These are critical distinctions, because the first of these favors whittling away at a thing until it is picked clean, while the other one favors building a thing up, so that it is robust and resilient.
Capitalism trades on one impetus above all others: how much can one squeeze out of a person or thing — a measure we call efficiency — to maximize profitability for the personal benefit of employers or owners, before we discard the spent resource, and find a fresh one to start the process anew. Whether we apply this philosophy to a human being, the land, a company or another sovereign nation with riches, capitalism can’t afford to grow a conscience.
In the free market, consciences are costly.

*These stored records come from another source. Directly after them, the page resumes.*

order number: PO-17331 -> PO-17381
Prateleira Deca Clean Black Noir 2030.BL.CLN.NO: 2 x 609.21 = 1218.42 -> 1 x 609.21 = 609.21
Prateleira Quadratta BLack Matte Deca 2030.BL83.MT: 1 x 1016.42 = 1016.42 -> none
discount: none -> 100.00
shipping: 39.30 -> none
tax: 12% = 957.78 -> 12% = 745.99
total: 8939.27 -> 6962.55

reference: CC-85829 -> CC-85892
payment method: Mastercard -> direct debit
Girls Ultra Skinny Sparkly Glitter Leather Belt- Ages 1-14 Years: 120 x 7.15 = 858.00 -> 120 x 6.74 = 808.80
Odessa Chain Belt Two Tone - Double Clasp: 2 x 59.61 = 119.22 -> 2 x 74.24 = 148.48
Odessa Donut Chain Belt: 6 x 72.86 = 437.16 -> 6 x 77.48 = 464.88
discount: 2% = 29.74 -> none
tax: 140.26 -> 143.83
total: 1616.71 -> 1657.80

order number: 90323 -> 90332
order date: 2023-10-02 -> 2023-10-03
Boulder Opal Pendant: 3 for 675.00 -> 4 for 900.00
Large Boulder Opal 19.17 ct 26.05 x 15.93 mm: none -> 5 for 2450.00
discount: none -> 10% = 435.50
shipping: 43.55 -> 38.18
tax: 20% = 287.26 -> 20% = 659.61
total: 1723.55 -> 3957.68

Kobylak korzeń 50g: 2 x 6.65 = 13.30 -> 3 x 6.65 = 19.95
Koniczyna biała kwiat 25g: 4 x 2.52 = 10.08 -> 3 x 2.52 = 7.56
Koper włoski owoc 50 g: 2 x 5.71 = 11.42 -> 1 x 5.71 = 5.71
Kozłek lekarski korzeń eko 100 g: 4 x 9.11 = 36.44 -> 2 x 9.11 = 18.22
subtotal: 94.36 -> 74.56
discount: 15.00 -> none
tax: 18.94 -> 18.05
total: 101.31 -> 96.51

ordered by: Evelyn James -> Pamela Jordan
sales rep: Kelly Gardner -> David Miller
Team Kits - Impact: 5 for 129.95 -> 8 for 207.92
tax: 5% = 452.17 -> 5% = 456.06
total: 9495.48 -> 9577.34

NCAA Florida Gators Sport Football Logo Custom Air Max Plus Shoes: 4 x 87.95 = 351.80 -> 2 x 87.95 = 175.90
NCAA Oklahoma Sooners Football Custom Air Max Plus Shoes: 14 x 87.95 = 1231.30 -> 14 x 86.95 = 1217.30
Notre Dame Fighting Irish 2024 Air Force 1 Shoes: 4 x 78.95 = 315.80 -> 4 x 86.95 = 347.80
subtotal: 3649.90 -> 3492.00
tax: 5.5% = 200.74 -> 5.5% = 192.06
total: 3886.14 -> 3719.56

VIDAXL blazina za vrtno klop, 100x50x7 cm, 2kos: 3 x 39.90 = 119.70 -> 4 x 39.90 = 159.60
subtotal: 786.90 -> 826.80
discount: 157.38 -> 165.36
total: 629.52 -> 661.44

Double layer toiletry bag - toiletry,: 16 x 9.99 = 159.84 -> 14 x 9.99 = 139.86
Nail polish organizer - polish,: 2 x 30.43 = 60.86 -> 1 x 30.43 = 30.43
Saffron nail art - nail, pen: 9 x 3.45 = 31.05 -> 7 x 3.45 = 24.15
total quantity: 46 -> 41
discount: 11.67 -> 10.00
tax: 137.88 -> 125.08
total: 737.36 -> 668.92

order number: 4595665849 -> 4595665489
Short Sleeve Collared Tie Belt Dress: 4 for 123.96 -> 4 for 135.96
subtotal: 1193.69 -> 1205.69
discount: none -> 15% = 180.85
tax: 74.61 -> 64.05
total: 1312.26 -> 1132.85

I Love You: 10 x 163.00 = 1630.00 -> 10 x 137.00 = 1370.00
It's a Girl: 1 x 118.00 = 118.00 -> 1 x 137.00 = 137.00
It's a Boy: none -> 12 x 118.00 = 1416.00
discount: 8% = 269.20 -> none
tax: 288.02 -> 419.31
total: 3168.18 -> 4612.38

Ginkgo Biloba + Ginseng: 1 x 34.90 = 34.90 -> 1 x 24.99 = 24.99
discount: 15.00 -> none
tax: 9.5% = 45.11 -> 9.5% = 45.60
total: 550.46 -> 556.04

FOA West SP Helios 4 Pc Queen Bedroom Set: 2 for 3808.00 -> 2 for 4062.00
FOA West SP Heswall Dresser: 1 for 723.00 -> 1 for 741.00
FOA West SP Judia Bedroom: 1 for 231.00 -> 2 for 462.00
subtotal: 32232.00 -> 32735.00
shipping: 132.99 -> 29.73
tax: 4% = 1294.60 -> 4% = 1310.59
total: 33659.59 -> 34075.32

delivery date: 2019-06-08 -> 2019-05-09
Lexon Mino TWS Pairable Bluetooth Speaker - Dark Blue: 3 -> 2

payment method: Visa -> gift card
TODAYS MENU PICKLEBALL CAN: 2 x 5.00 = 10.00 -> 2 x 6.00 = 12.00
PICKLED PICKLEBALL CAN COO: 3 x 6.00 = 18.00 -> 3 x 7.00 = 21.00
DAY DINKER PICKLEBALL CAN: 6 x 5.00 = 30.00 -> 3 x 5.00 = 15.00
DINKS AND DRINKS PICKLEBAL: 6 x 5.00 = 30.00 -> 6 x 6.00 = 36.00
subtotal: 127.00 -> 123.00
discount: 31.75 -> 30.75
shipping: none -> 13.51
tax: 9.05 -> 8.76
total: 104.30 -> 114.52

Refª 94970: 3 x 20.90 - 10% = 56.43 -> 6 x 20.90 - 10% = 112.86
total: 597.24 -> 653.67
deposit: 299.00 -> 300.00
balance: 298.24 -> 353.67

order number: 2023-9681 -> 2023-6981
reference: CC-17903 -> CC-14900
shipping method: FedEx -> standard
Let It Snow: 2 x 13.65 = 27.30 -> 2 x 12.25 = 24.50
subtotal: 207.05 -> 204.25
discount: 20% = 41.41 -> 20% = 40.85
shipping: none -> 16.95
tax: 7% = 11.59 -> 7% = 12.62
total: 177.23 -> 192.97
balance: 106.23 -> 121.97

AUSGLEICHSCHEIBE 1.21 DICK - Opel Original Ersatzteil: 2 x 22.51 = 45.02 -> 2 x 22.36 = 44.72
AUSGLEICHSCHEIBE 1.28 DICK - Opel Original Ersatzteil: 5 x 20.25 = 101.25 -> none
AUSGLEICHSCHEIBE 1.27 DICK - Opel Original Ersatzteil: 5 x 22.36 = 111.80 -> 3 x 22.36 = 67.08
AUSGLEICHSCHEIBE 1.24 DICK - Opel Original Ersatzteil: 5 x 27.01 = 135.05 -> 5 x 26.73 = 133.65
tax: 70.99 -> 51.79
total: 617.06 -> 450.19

This is the antithesis of collectivism, whose primary goal is to build up increasing levels of broad-based, inclusive resilience and strength by applying the principle of personal accountability in the name of community, to maximize the long-term health of the whole. Paradoxically, by focusing on the whole, the wellbeing of every individual asset within it — human and otherwise — thrives. Collectivism necessitates the cultivation of consciences.
In the communal environment, it is individualism that is costly.
To distinguish these systems, we can say that one is parasitic, while the other is symbiotic.
One is reductive; the other, additive.
The only way that capitalism works for the community is in a mode of altruistic or collectivist governance. That is, with governing structures in which virtues and ethics are baked into the DNA of an enterprise.
NPOs and NGOs
In the capitalist market, these enterprises are called not-for-profit organizations, or NPOs. They are typically set up by individuals…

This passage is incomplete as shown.